Their EPA-IPCC “science” is actively supported by most of the “mainstream media” and by the World Bank, universities, renewable energy companies and even some churches. They will never willingly surrender the political influence and billions of dollars that CAGW claims bring them. They won’t even admit that wind and solar facilities butcher birds and bats by the millions, scar landscapes, impair human health, cannot exist without coal and natural gas, and are probably our least sustainable energy option. They want gas prices to rise again, so that heavily subsidized renewable energy is competitive once more.
Meanwhile, polls reveal that regular, hard-working, middle-income Americans care most about terrorism, the economy, jobs, healthcare costs, education and job opportunities after graduation; climate change is always dead last on any list.
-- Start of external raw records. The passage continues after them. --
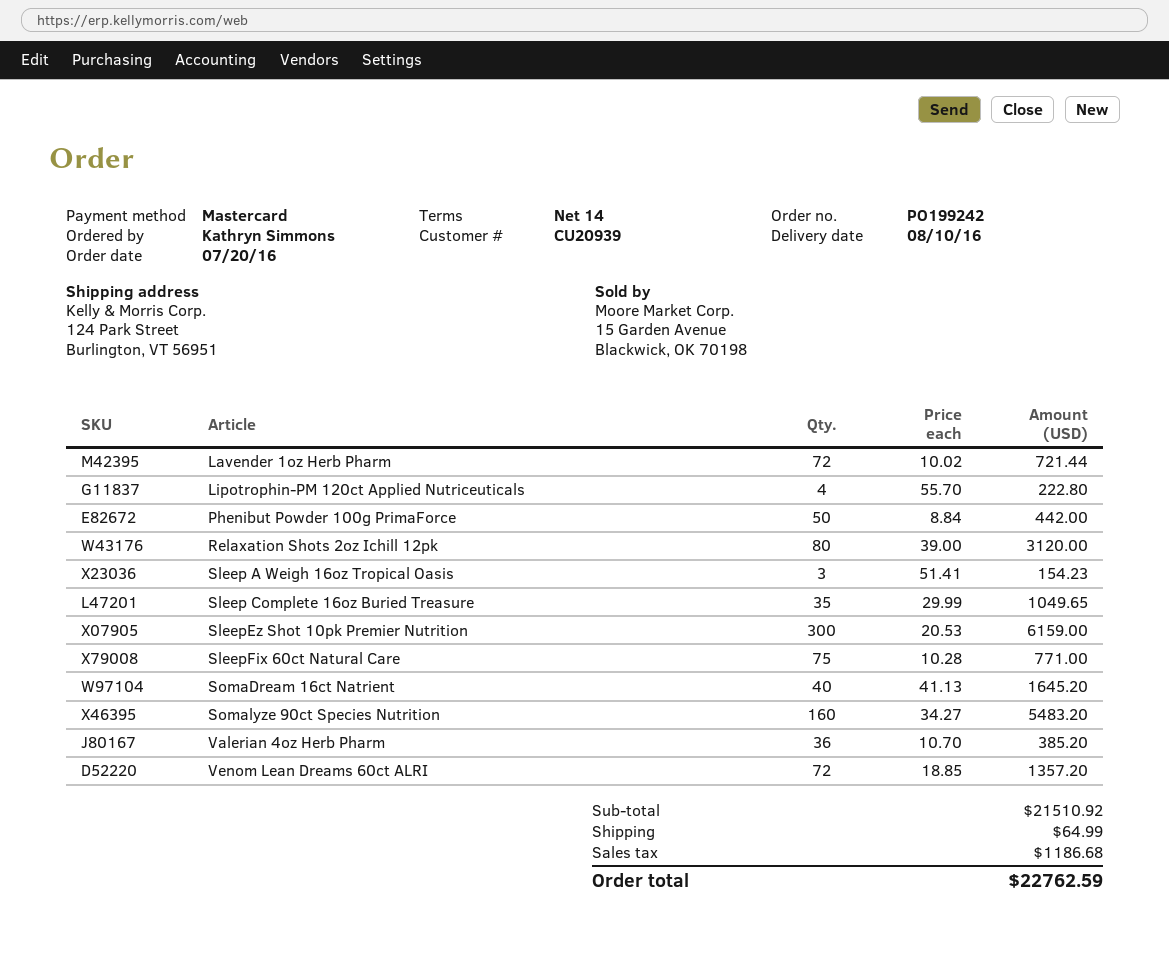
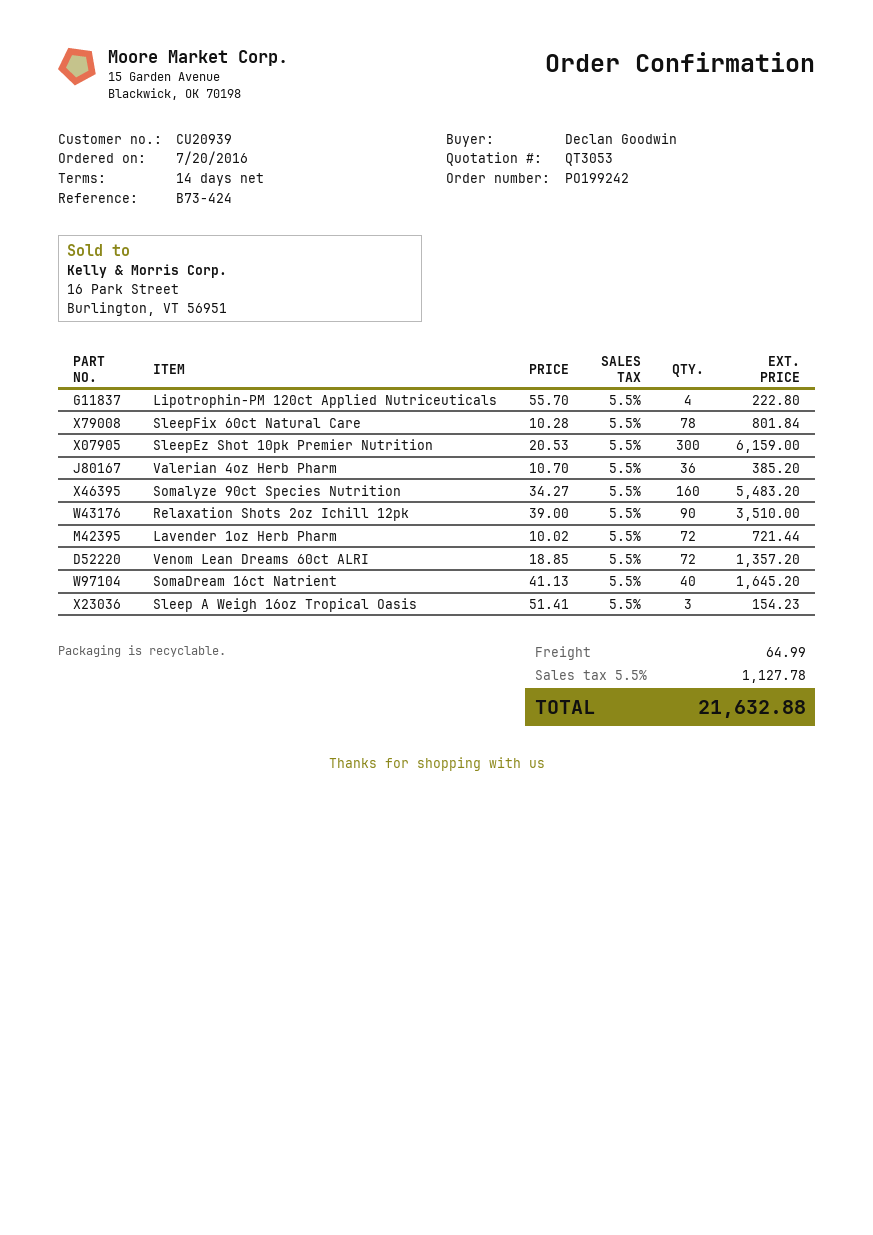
ordered by: Kathryn Simmons -> Declan Goodwin
Phenibut Powder 100g PrimaForce: 50 x 8.84 = 442.00 -> none
Relaxation Shots 2oz Ichill 12pk: 80 x 39.00 = 3120.00 -> 90 x 39.00 = 3510.00
Sleep Complete 16oz Buried Treasure: 35 x 29.99 = 1049.65 -> none
SleepFix 60ct Natural Care: 75 x 10.28 = 771.00 -> 78 x 10.28 = 801.84
tax: 1186.68 -> 1127.78
total: 22762.59 -> 21632.88

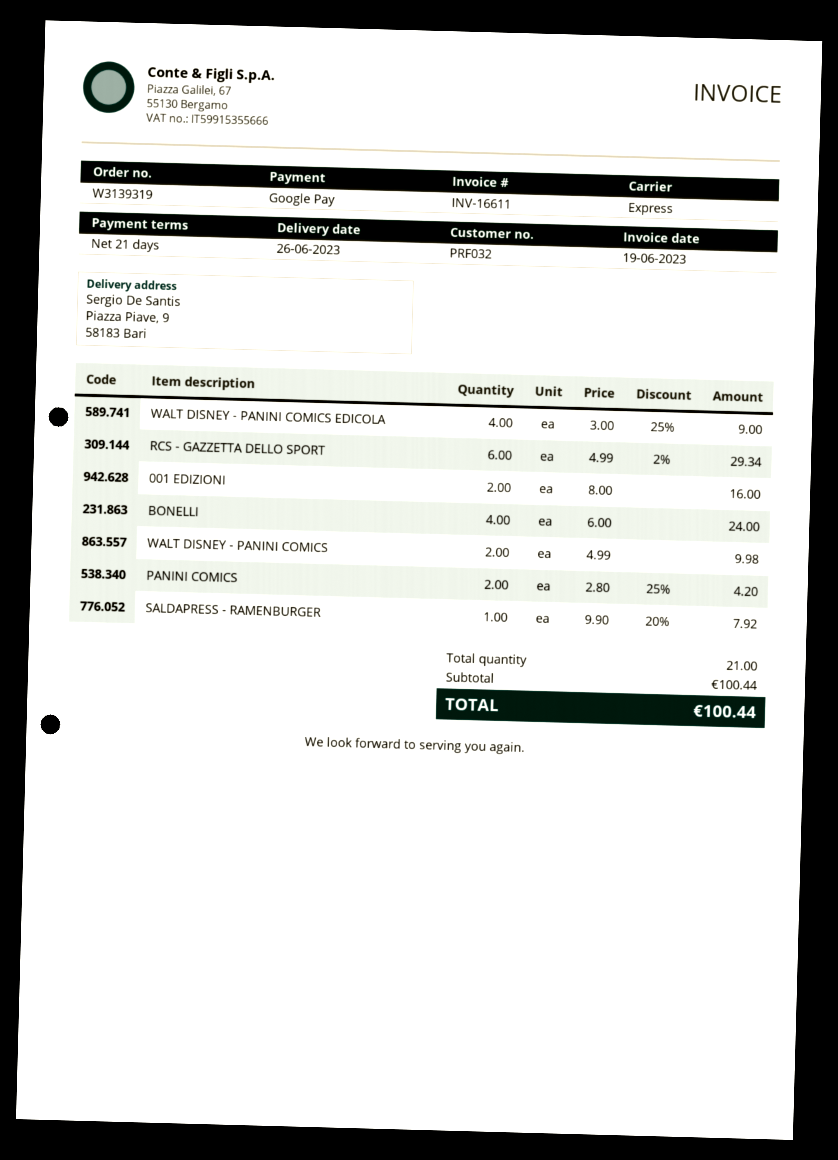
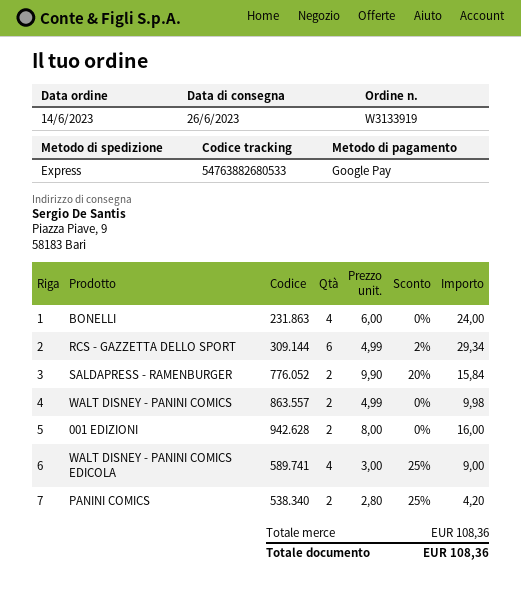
order number: W3139319 -> W3133919
SALDAPRESS - RAMENBURGER: 1 x 9.90 - 20% = 7.92 -> 2 x 9.90 - 20% = 15.84
subtotal: 100.44 -> 108.36
total: 100.44 -> 108.36

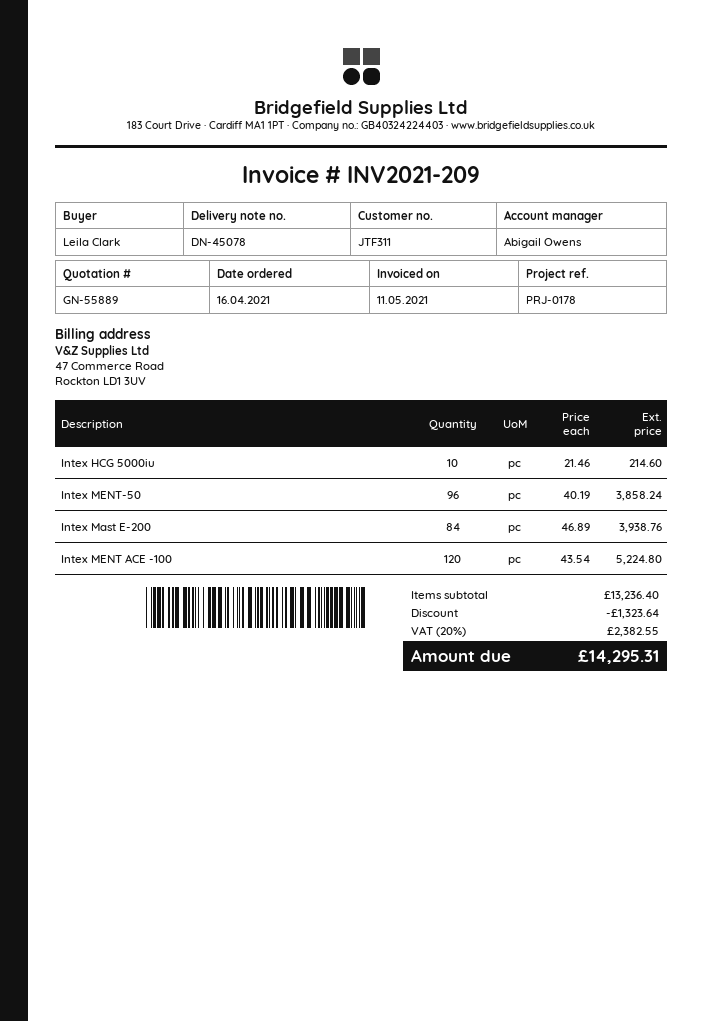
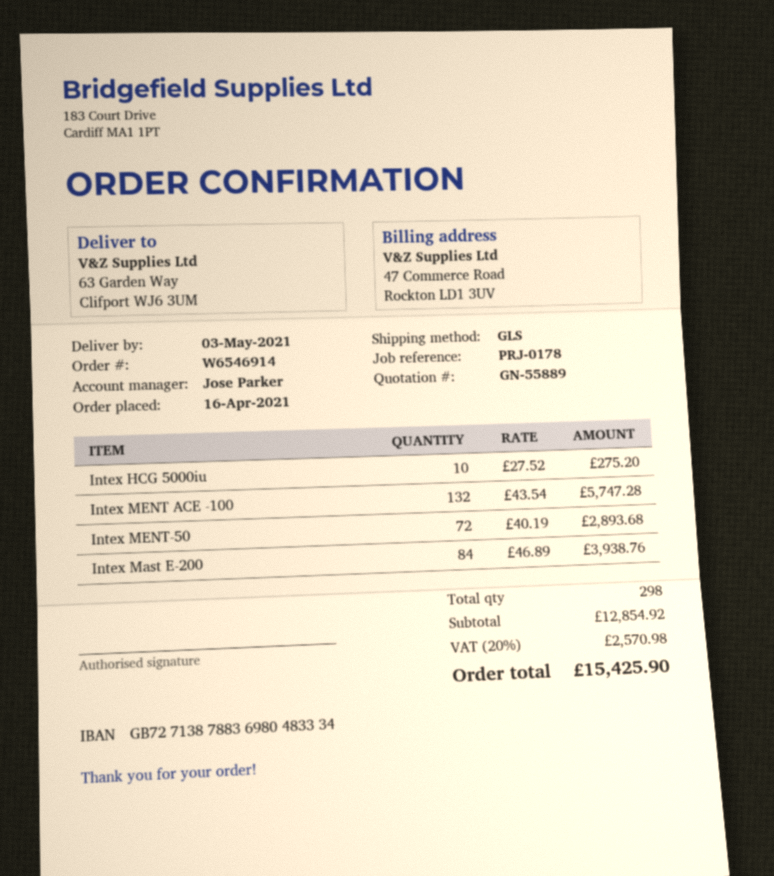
sales rep: Abigail Owens -> Jose Parker
Intex HCG 5000iu: 10 x 21.46 = 214.60 -> 10 x 27.52 = 275.20
Intex MENT-50: 96 x 40.19 = 3858.24 -> 72 x 40.19 = 2893.68
Intex MENT ACE -100: 120 x 43.54 = 5224.80 -> 132 x 43.54 = 5747.28
subtotal: 13236.40 -> 12854.92
discount: 1323.64 -> none
tax: 20% = 2382.55 -> 20% = 2570.98
total: 14295.31 -> 15425.90

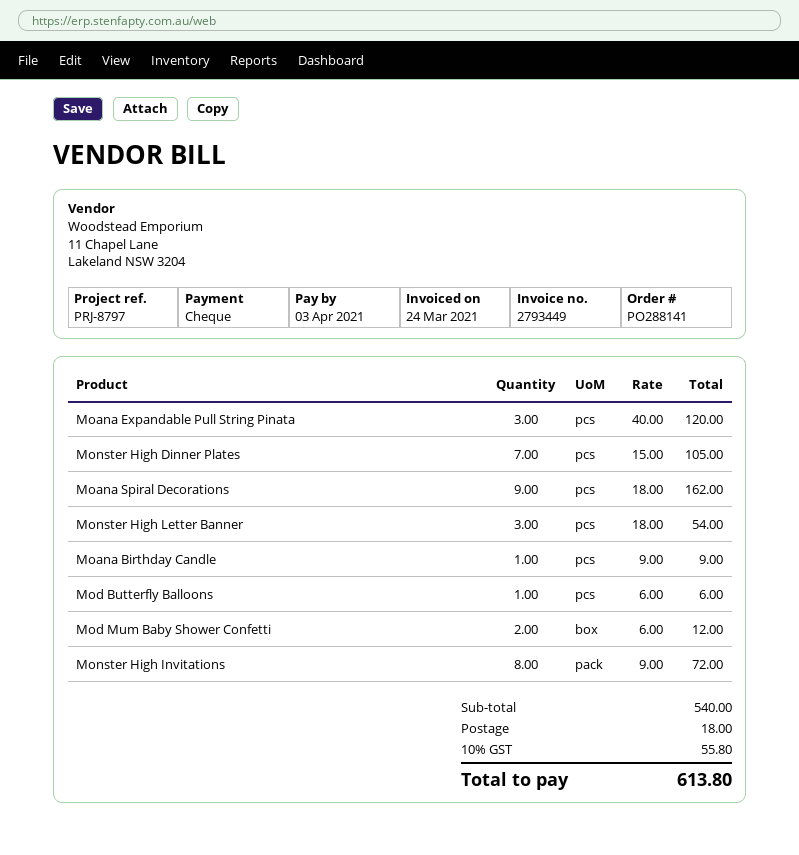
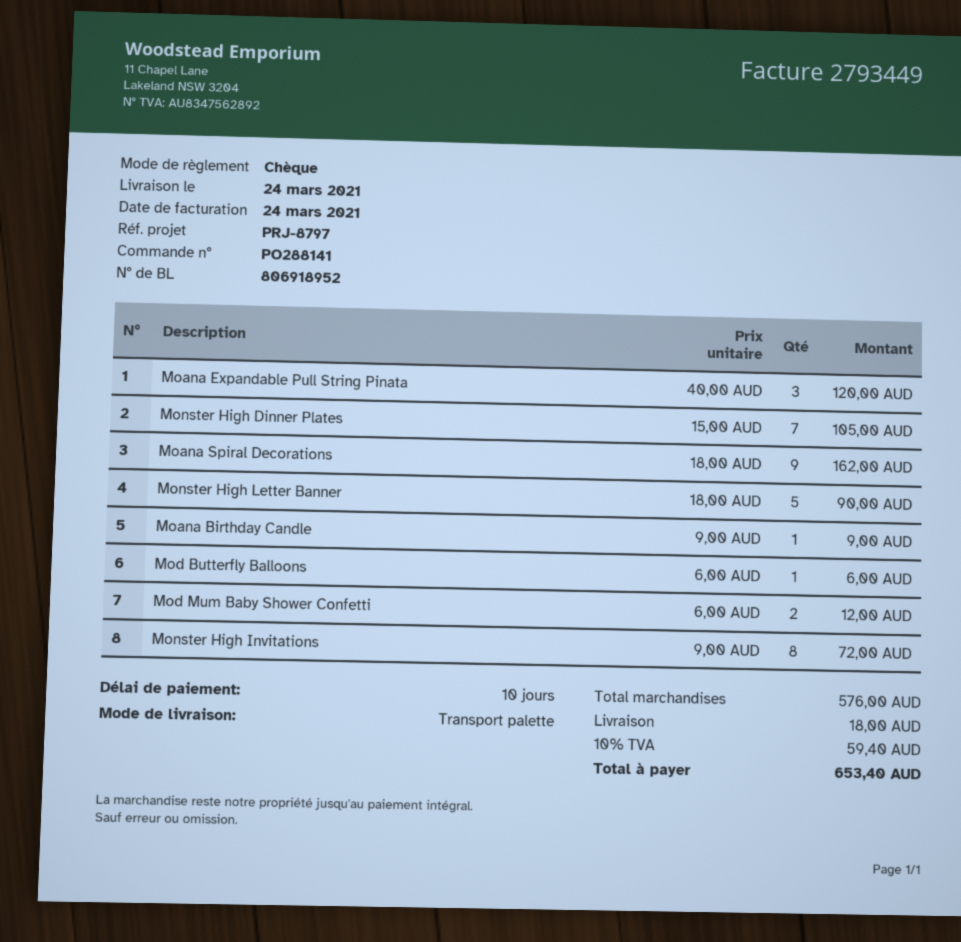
Monster High Letter Banner: 3 x 18.00 = 54.00 -> 5 x 18.00 = 90.00
subtotal: 540.00 -> 576.00
tax: 10% = 55.80 -> 10% = 59.40
total: 613.80 -> 653.40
Regular Europeans want to end the “energy poverty” that has killed countless jobs, and each winter kills thousands of elderly people who can no longer afford to heat their homes properly. The world’s poorest citizens want affordable electricity, higher living standards, and an end to the lung infections, severe diarrhea, malaria and other diseases of poverty that kill millions of children and parents year after year – largely because alarmists oppose nuclear, coal and gas-fired power plants.
But federal regulators, climate chaos “ethicists” and “progressives” who loudly profess they care deeply about the poor and middle classes – all ignore these realities. They focus on methane, because they view it as a clever way to inject federal oversight and control into an energy sector that had been largely free of such interference, because the fracking revolution has thus far taken place mostly on state and private lands governed effectively by state and local regulators. (Federal lands are mostly off limits.)
The proposed methane rules would generate more delays, paperwork, costs and job losses, to comply with more federal regulations that will bring no detectable benefits – and much harm, at a time when plunging oil and gas prices are forcing drillers to reduce operations and lay people off.
President Obama devoted 15 lines of his 2015 State of the Union speech to climate fables and propaganda. His goal is steadily greater control over our lives, livelihoods, living standards and liberties, with little or no transparency or accountability for regulators, pseudo-scientists or activists.
It won’t be long before EPA and Big Green come for farmers and ranchers – to curtail “climate-wrecking” methane emissions from cattle, pig and sheep flatulence and dung, and exert greater control over agricultural water, dust and carbon dioxide. By then, there may be no one left to speak out.